Lab 1: Deploying an AIFabric
This lab guides you through deploying an AIFabric
resource in the MX-AI ecosystem, which includes setting up agents that can interact with each other and with services.
You will learn how to create an AIFabric
, define agents, connect them to services and empower them with an LLM of your choice.
AIFabric
Custom Resource
The following YAML snippet defines an AIFabric
resource where the agents leverage OpenAI APIs to generate their responses.
myfabric.yaml
apiVersion: odin.trirematics.io/v1
kind: AIFabric
metadata:
name: myfabric
namespace: trirematics
spec:
services:
- name: ui
image: hub.bubbleran.com/orama/services/ui:2025_06a1
- name: observability-db
image: hub.bubbleran.com/orama/services/observability-db:2025_06a1
llms:
- name: openai-model
provider: openai
model: gpt-4.1-mini
api-key: <your-api-key>
agents:
- name: orchestrator-agent
role: orchestrator
image: hub.bubbleran.com/orama/agents/orchestrator:2025_06a1
llm: openai-model
- name: athena-agent
role: worker
image: hub.bubbleran.com/orama/agents/athena:2025_06a1
llm: openai-model
service-refs:
- observability-db
In the above example, you may change the name of the services, llms and agents, but you should avoid changing the image
field, as otherwise the odin-operator
will not be able to find the correct Docker images to deploy.
To create the AIFabric
, run:
brc install aifabric myfabric.yaml
Next, you can use the UI service to interact with the agents. To do so, SSH to the BubbleRAN cluster with local port forwarding on port 9900:
ssh -L 9900:localhost:9900 <your-user>@<your-cluster-ip>
Then, activate port forwarding for the UI service in Kubernetes:
kubectl -n trirematics port-forward service/myagent-ui 9900:9900
At this point, you can access the UI by navigating to http://localhost:9900
in your web browser.
Asking a question in the UI will trigger the orchestrator-agent
, which will then delegate the task to the appropriate worker agents based on their capabilities. In this case, the only worker agent is the athena-agent
, which will use the OpenAI API to generate a response.

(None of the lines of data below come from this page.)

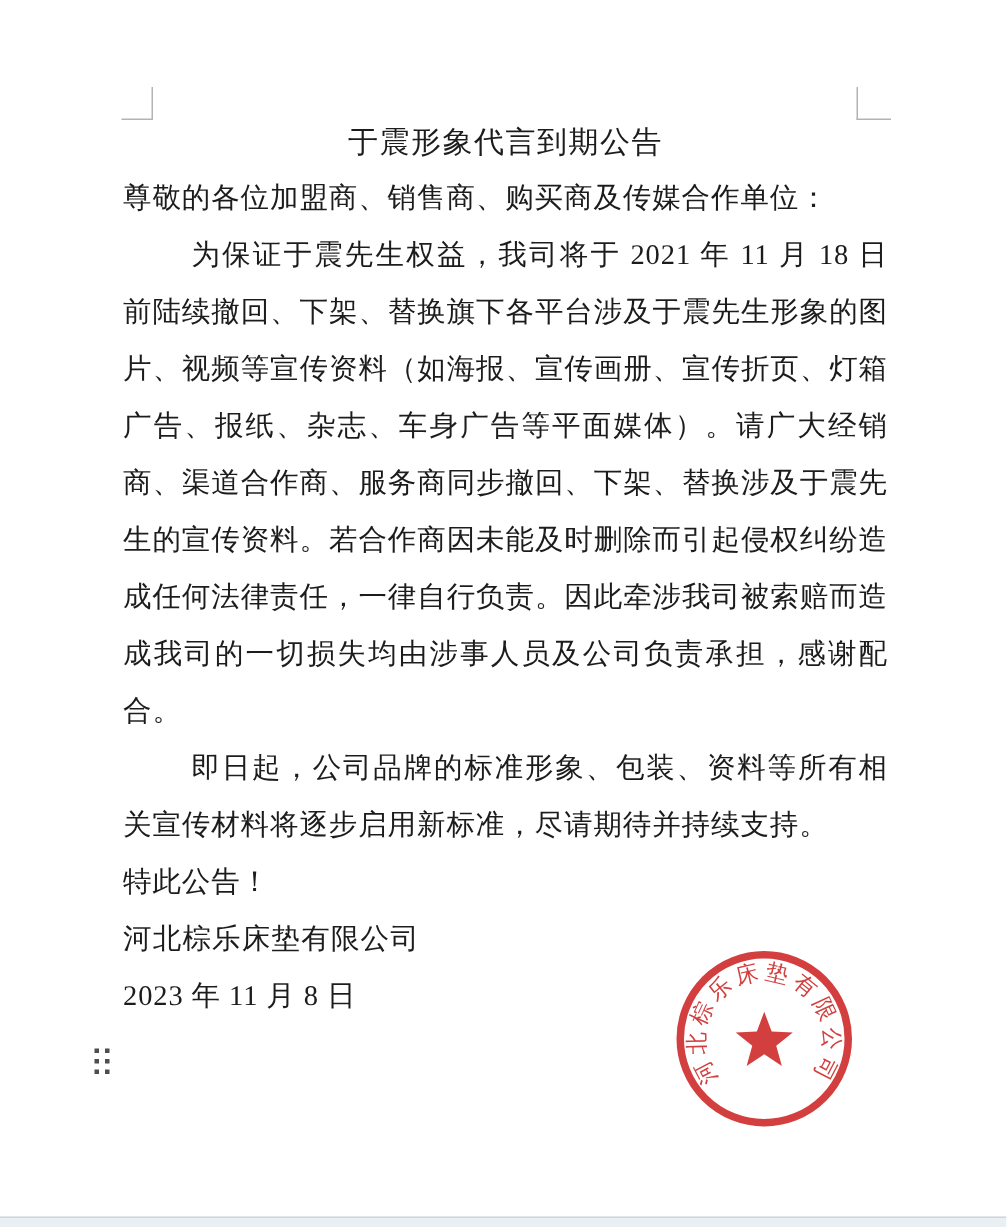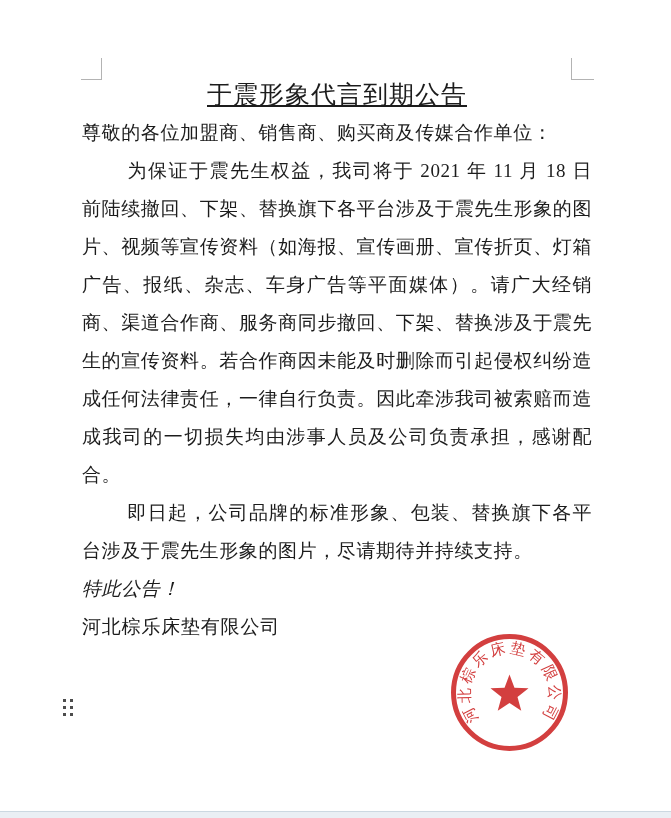--- a/index.html
+++ b/index.html
@@ -35,10 +35,9 @@
   }
   .doc-title {
     text-align: center;
-    font-size: 25px;
+    font-size: 20px;
     letter-spacing: 1px;
     white-space: nowrap;
-    text-decoration: underline;
   }
   .doc p { margin: 0; text-align: justify; text-justify: inter-character; }
   .doc p.indent { text-indent: 2.4em; }

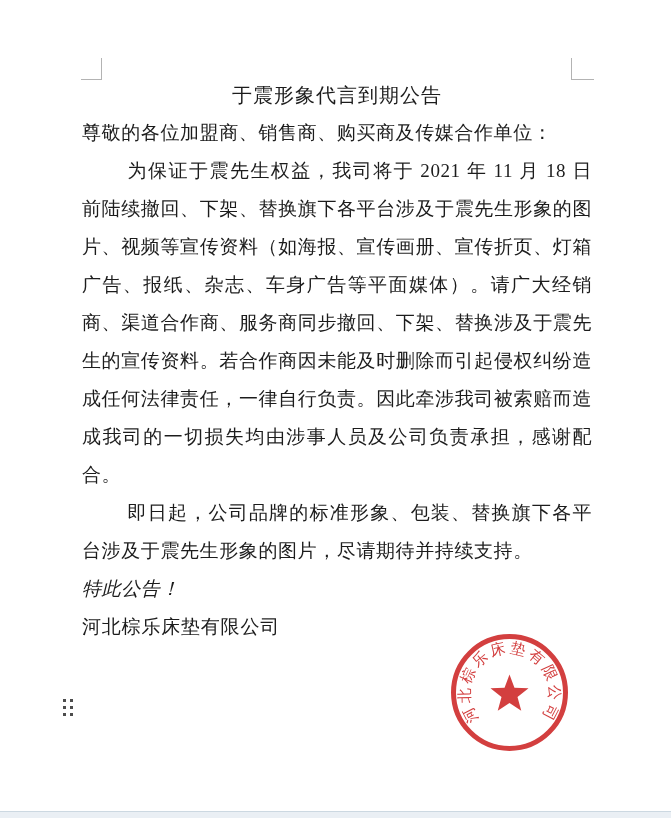--- a/index.html
+++ b/index.html
@@ -74,7 +74,7 @@
     <div class="doc-title">于震形象代言到期公告</div>
     <p>尊敬的各位加盟商、销售商、购买商及传媒合作单位：</p>
     <p class="indent">为保证于震先生权益，我司将于 2021 年 11 月 18 日前陆续撤回、下架、替换旗下各平台涉及于震先生形象的图片、视频等宣传资料（如海报、宣传画册、宣传折页、灯箱广告、报纸、杂志、车身广告等平面媒体）。请广大经销商、渠道合作商、服务商同步撤回、下架、替换涉及于震先生的宣传资料。若合作商因未能及时删除而引起侵权纠纷造成任何法律责任，一律自行负责。因此牵涉我司被索赔而造成我司的一切损失均由涉事人员及公司负责承担，感谢配合。</p>
-    <p class="indent">即日起，公司品牌的标准形象、包装、替换旗下各平台涉及于震先生形象的图片，尽请期待并持续支持。</p>
+    <p class="indent">即日起，公司品牌的标准形象、包装、资料等所有相关宣传材料将逐步启用新标准，尽请期待并持续支持。</p>
     <p class="closing">特此公告！</p>
     <p class="sig-company">河北棕乐床垫有限公司</p>
   </div>

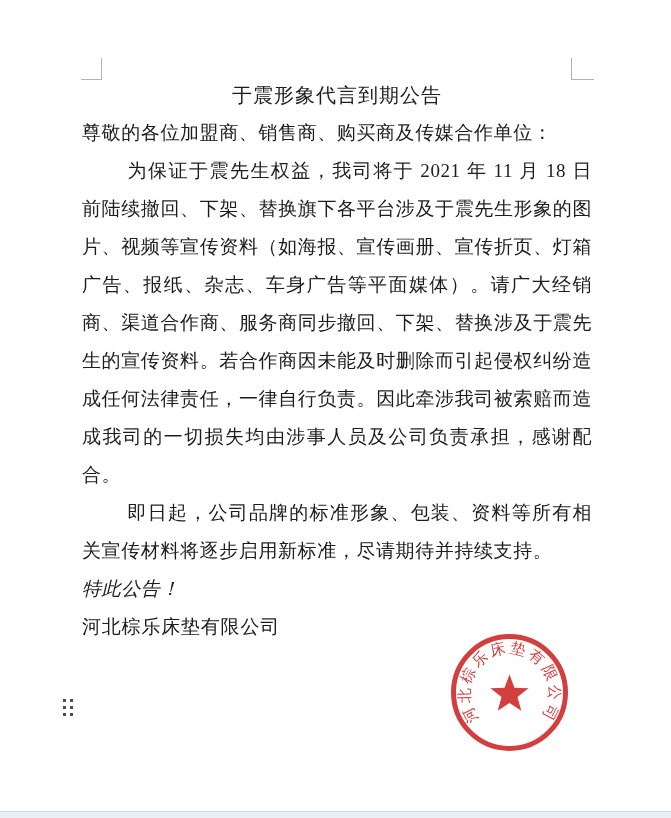--- a/index.html
+++ b/index.html
@@ -41,7 +41,7 @@
   }
   .doc p { margin: 0; text-align: justify; text-justify: inter-character; }
   .doc p.indent { text-indent: 2.4em; }
-  .closing { margin-top: 6px; font-style: italic; }
+  .closing { margin-top: 6px; }
   .sig-company { text-align: right; padding-right: 36px; margin-top: 3px; letter-spacing: 0.8px; }
   .sig-date { text-align: right; padding-right: 46px; margin-top: -5px; }
   .stamp {

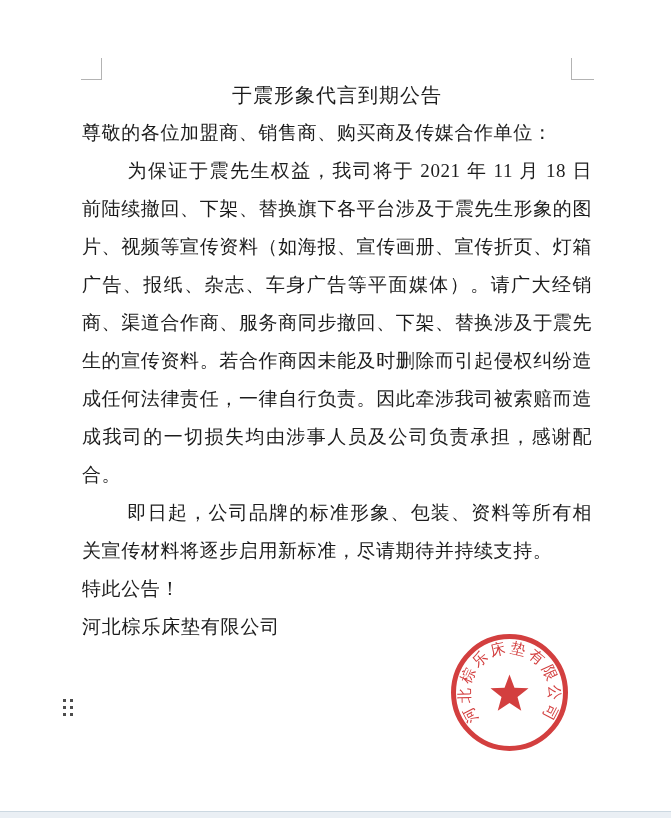--- a/index.html
+++ b/index.html
@@ -77,6 +77,7 @@
     <p class="indent">即日起，公司品牌的标准形象、包装、资料等所有相关宣传材料将逐步启用新标准，尽请期待并持续支持。</p>
     <p class="closing">特此公告！</p>
     <p class="sig-company">河北棕乐床垫有限公司</p>
+    <p class="sig-date">2023 年 11 月 8 日</p>
   </div>
 
   <div class="stamp">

The UI will display the steps taken by the agents while processing the request.
Example Questions
After deploying a Network and one or more Terminals, you can test the solutions with questions like:
- "What is the TDD configuration of the network?"
- "How many UEs are available?"
- "What is the IMSI of the UE named 'ue1'?"
In general, since the athena-agent
is based on a RAG architecture, you should try to ask questions containing keywords that are present in the Network/Terminal configuration yaml files.